Exercise instructions:
Return every line from the one with "[222,742,271,763] mips ->" through the one with "(753, 1194) none", inclusive, exactly as it appears below.

Material for this exercise:

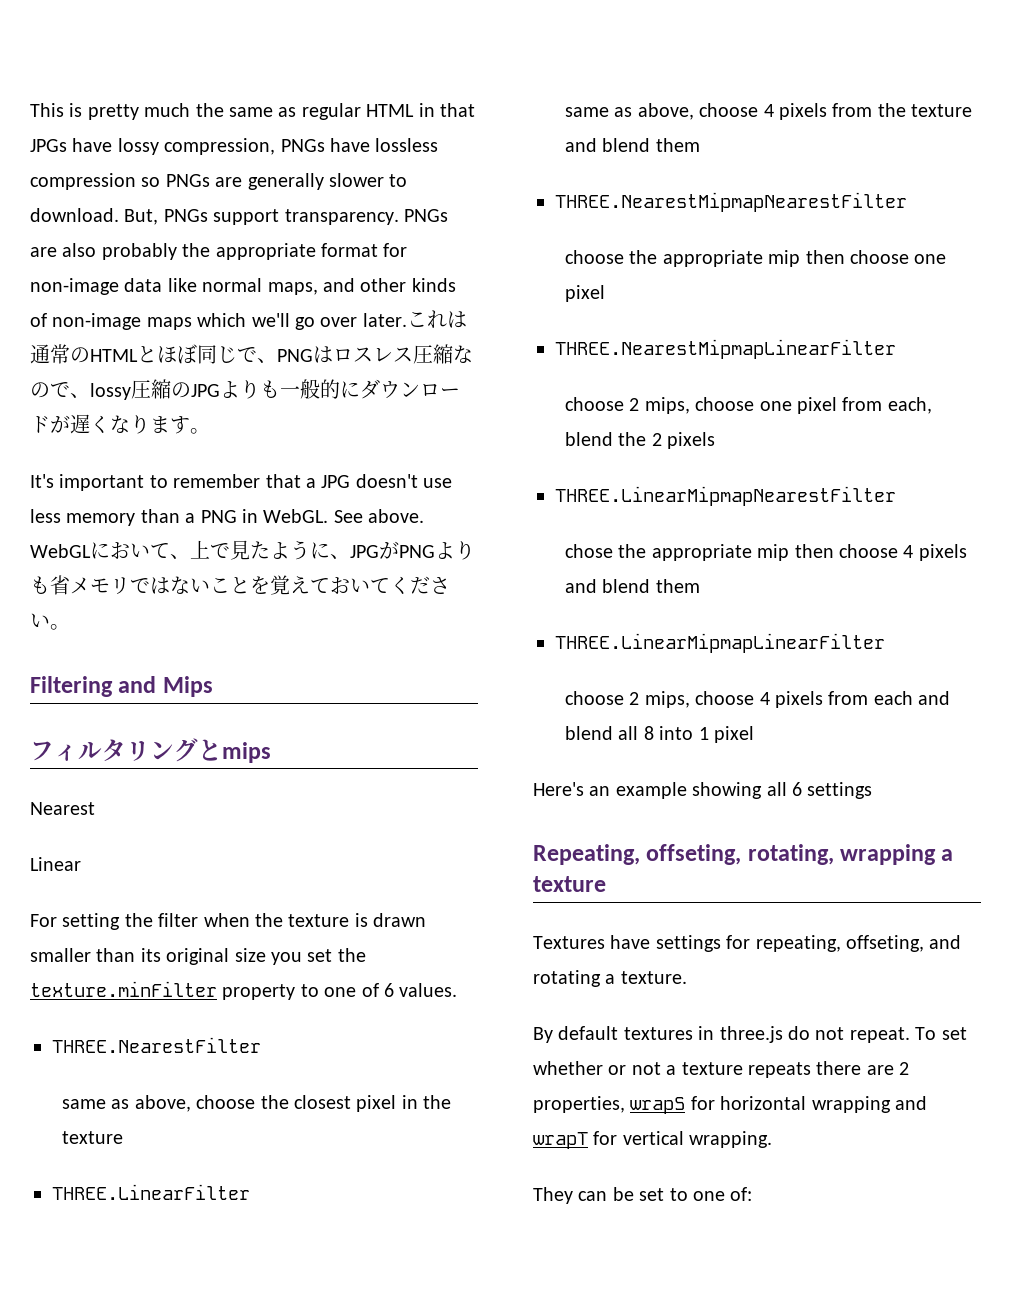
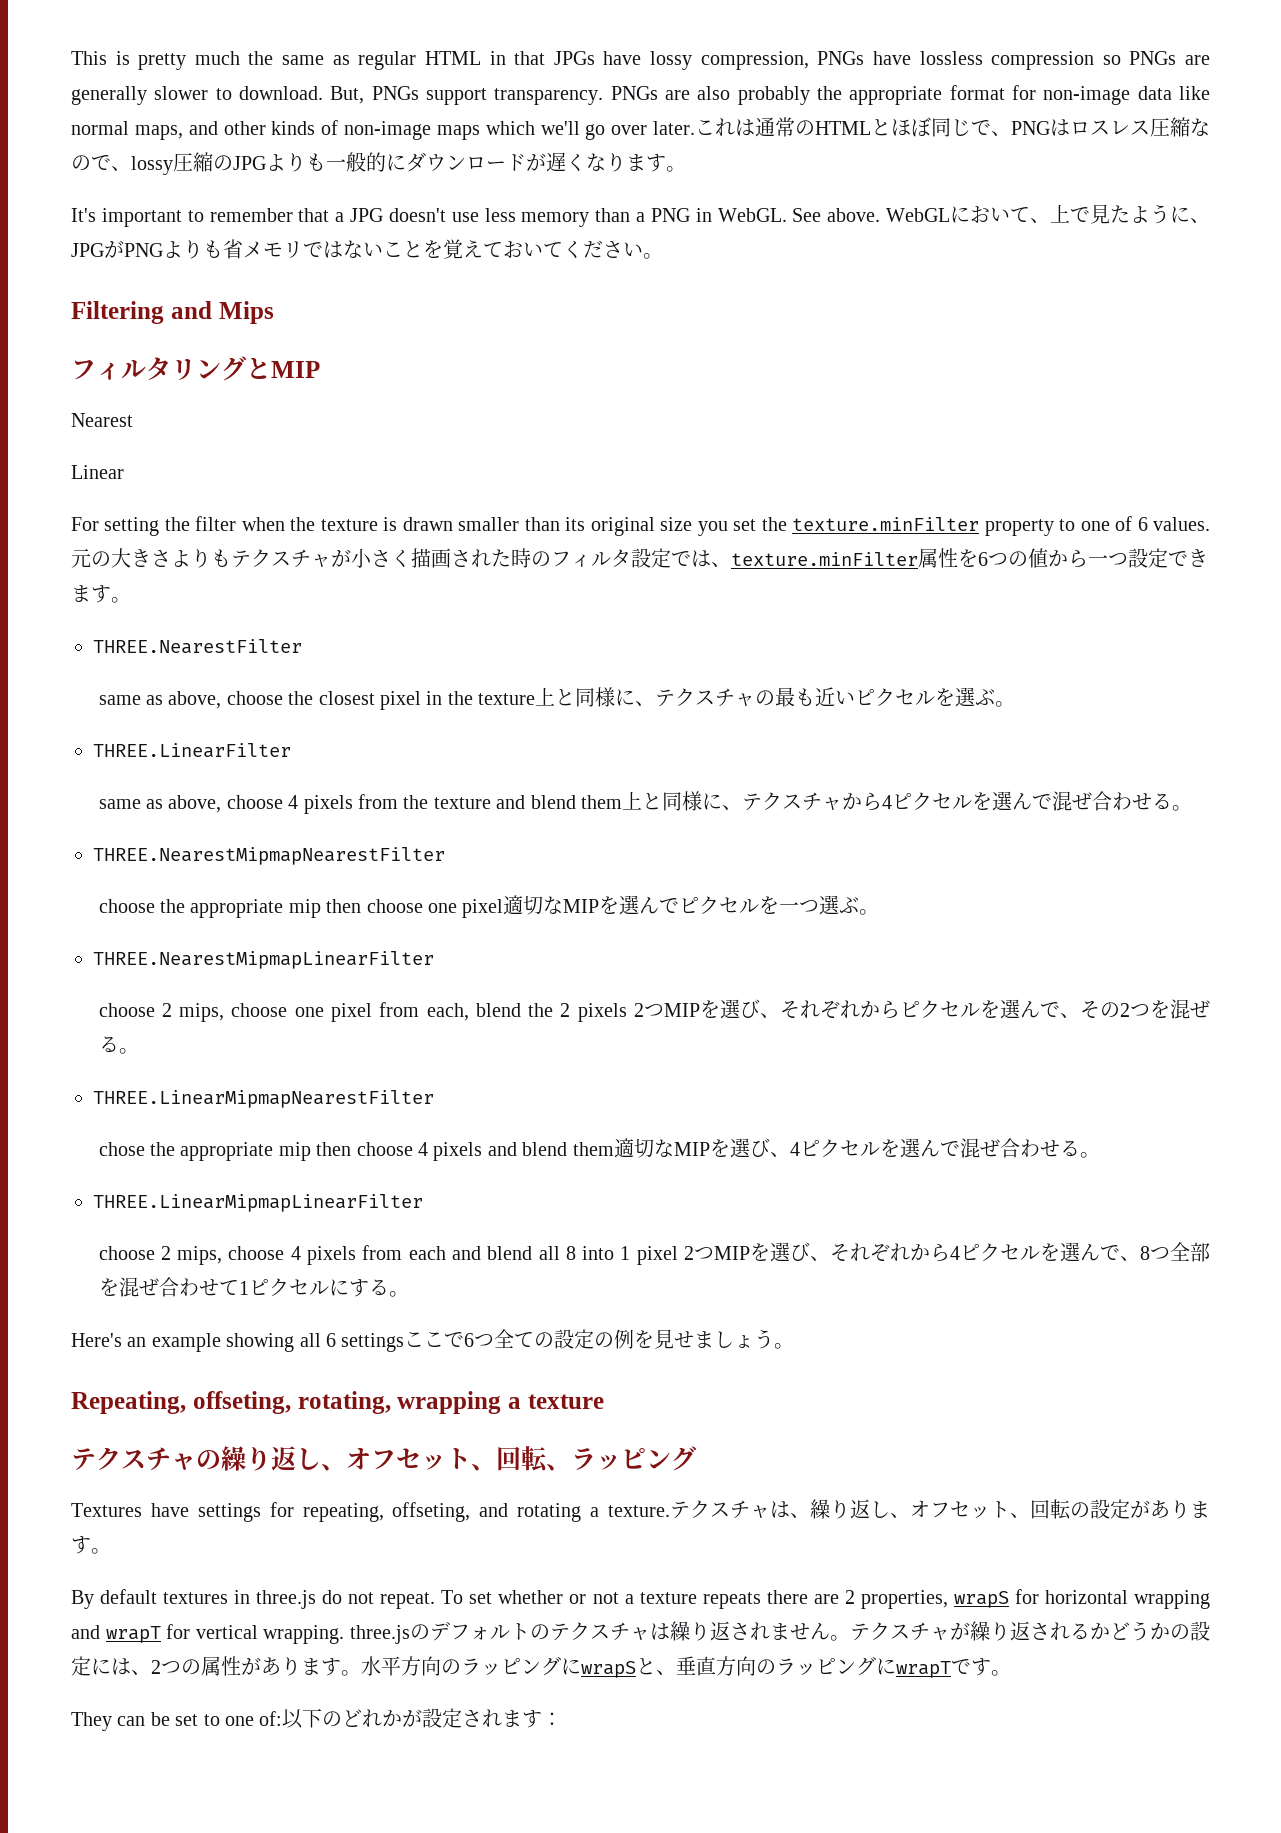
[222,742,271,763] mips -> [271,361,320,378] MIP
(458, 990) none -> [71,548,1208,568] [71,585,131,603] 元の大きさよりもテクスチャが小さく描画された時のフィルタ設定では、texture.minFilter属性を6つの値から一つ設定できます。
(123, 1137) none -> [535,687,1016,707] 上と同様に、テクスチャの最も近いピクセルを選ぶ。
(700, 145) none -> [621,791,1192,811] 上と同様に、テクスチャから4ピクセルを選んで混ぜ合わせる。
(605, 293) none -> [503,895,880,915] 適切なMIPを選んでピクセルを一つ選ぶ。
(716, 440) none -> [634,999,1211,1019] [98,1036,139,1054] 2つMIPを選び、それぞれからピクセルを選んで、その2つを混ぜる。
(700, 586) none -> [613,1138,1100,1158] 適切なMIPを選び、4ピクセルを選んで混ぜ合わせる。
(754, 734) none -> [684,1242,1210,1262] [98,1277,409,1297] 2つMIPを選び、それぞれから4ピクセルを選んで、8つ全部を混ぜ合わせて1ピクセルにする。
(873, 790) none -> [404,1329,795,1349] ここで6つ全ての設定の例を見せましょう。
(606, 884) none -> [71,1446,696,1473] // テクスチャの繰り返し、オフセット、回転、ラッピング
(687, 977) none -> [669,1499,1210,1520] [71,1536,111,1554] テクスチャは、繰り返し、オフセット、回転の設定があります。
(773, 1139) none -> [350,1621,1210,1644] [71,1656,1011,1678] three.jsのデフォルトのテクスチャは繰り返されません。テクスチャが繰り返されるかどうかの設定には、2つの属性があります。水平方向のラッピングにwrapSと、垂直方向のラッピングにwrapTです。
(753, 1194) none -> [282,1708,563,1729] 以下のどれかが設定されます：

* * *

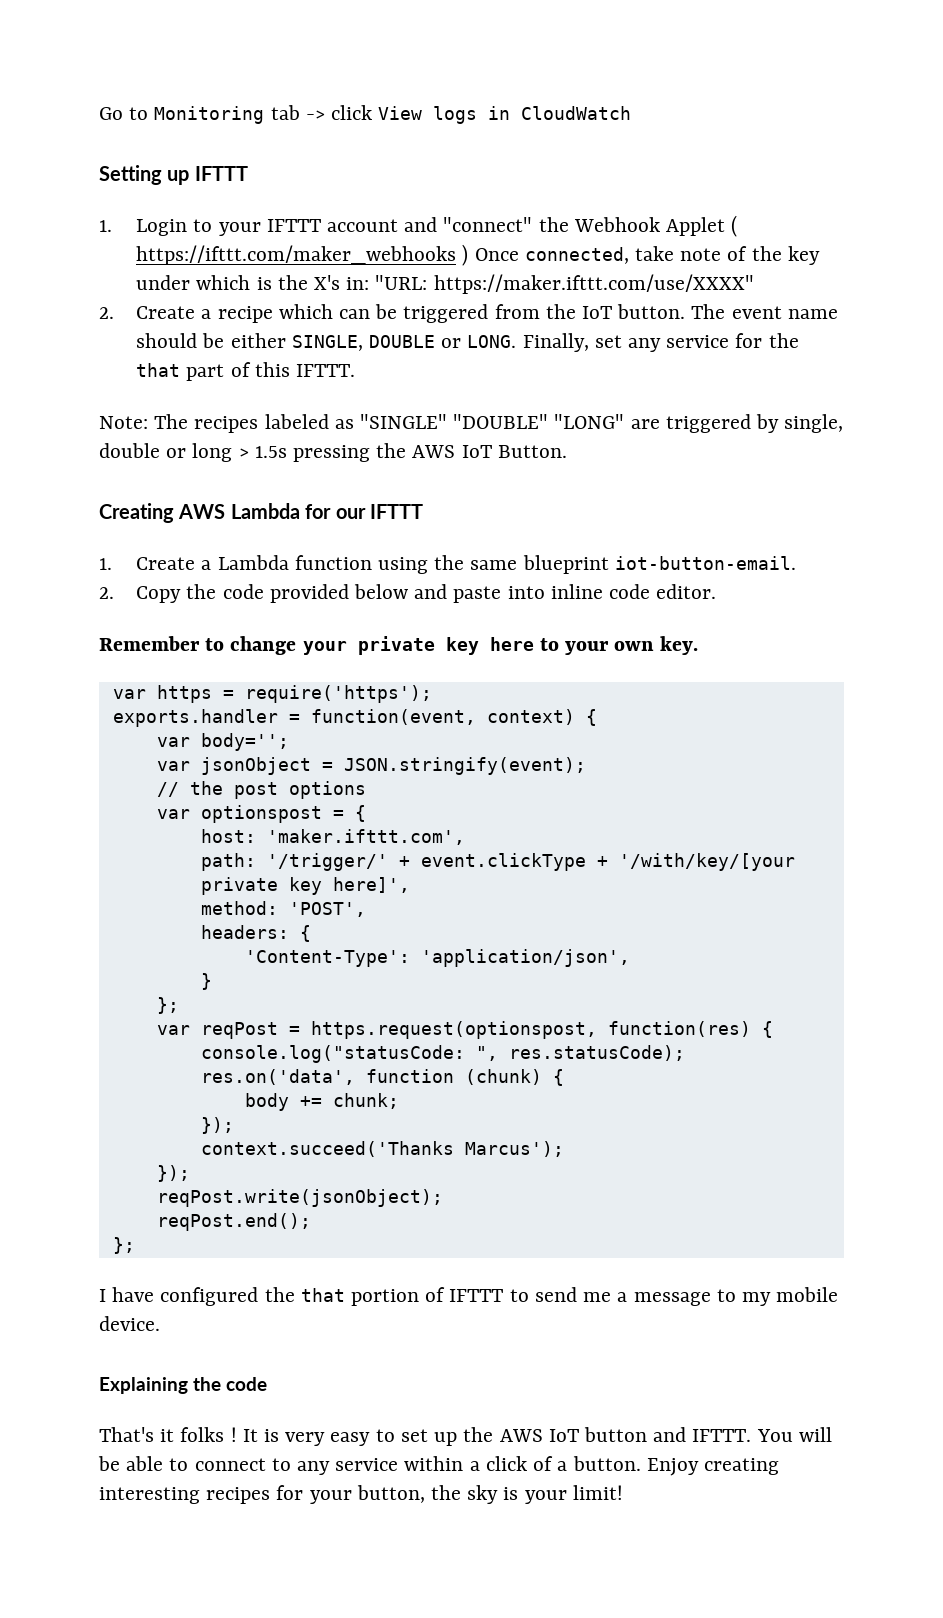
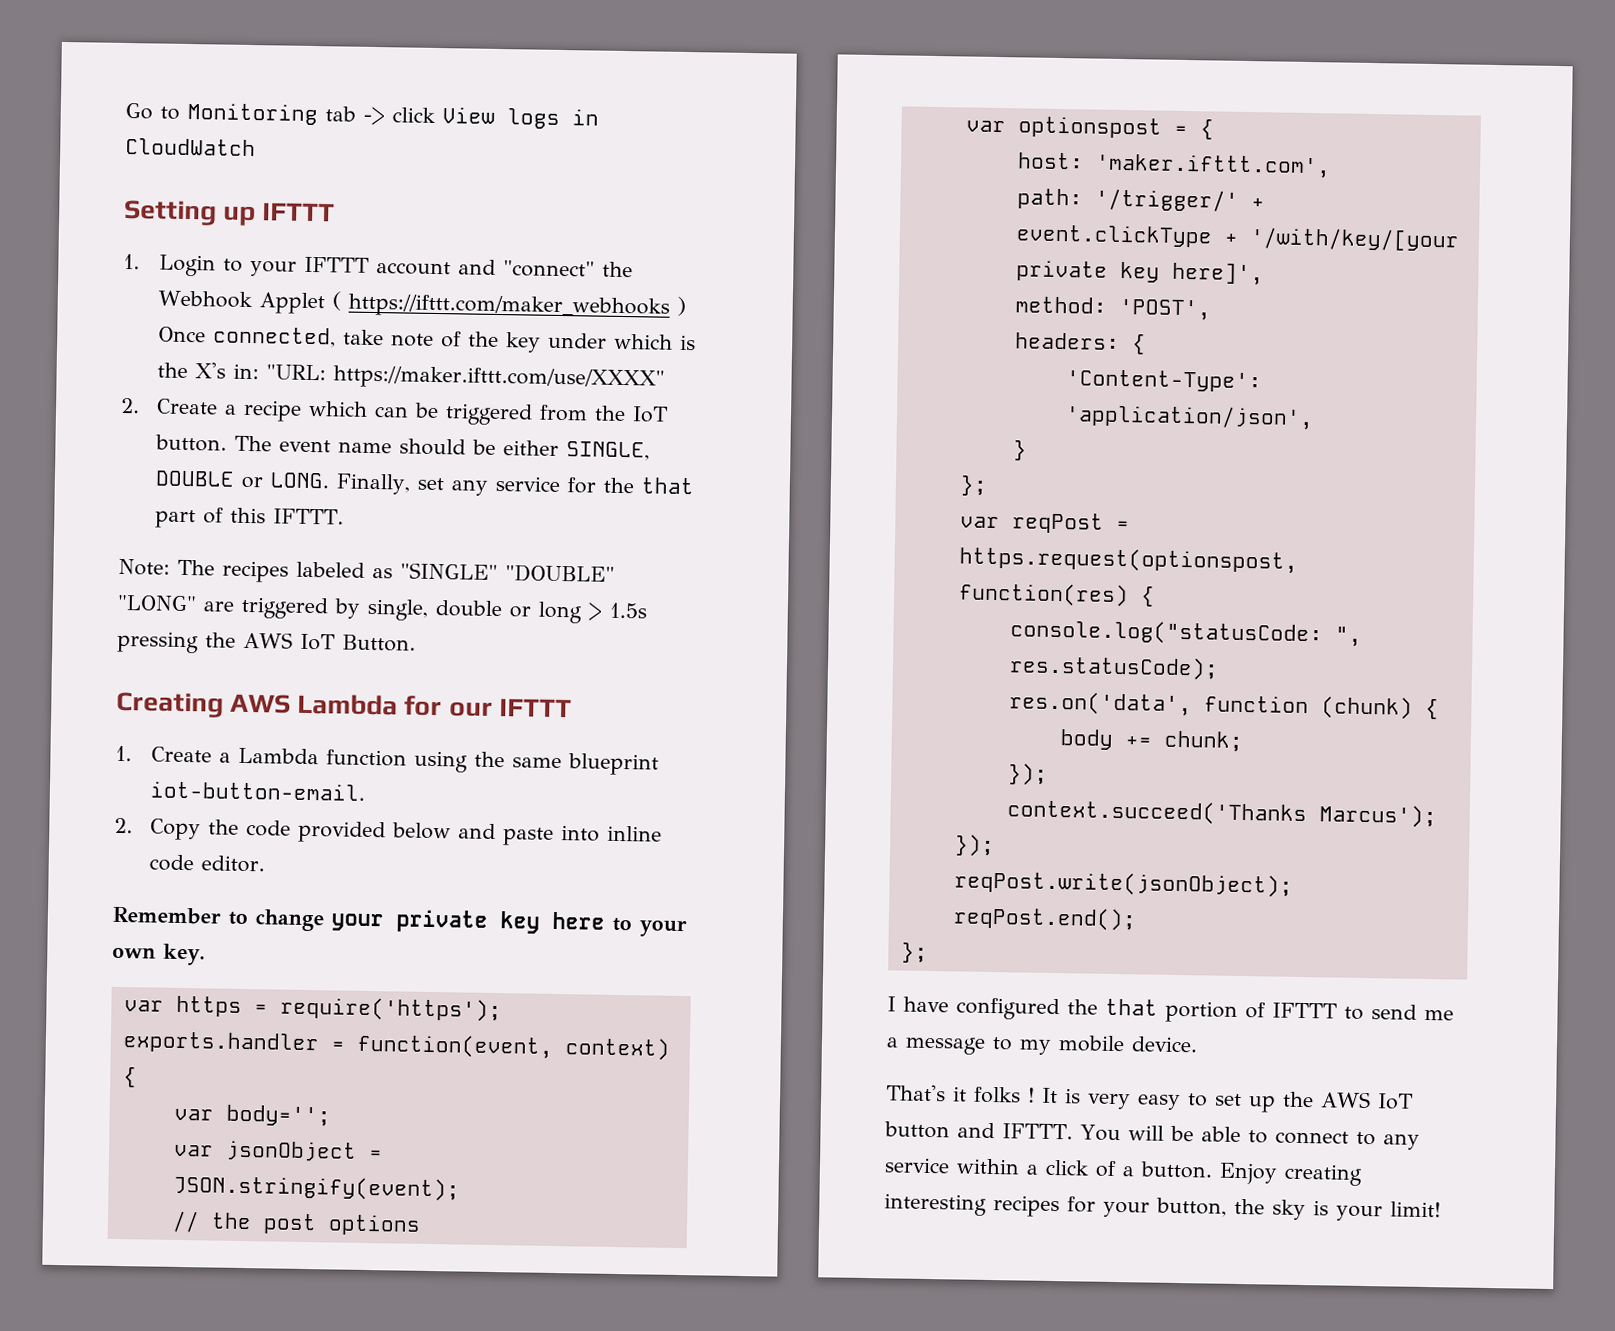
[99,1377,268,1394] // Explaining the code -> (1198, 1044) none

Answer for the task:
[222,742,271,763] mips -> [271,361,320,378] MIP
(458, 990) none -> [71,548,1208,568] [71,585,131,603] 元の大きさよりもテクスチャが小さく描画された時のフィルタ設定では、texture.minFilter属性を6つの値から一つ設定できます。
(123, 1137) none -> [535,687,1016,707] 上と同様に、テクスチャの最も近いピクセルを選ぶ。
(700, 145) none -> [621,791,1192,811] 上と同様に、テクスチャから4ピクセルを選んで混ぜ合わせる。
(605, 293) none -> [503,895,880,915] 適切なMIPを選んでピクセルを一つ選ぶ。
(716, 440) none -> [634,999,1211,1019] [98,1036,139,1054] 2つMIPを選び、それぞれからピクセルを選んで、その2つを混ぜる。
(700, 586) none -> [613,1138,1100,1158] 適切なMIPを選び、4ピクセルを選んで混ぜ合わせる。
(754, 734) none -> [684,1242,1210,1262] [98,1277,409,1297] 2つMIPを選び、それぞれから4ピクセルを選んで、8つ全部を混ぜ合わせて1ピクセルにする。
(873, 790) none -> [404,1329,795,1349] ここで6つ全ての設定の例を見せましょう。
(606, 884) none -> [71,1446,696,1473] // テクスチャの繰り返し、オフセット、回転、ラッピング
(687, 977) none -> [669,1499,1210,1520] [71,1536,111,1554] テクスチャは、繰り返し、オフセット、回転の設定があります。
(773, 1139) none -> [350,1621,1210,1644] [71,1656,1011,1678] three.jsのデフォルトのテクスチャは繰り返されません。テクスチャが繰り返されるかどうかの設定には、2つの属性があります。水平方向のラッピングにwrapSと、垂直方向のラッピングにwrapTです。
(753, 1194) none -> [282,1708,563,1729] 以下のどれかが設定されます：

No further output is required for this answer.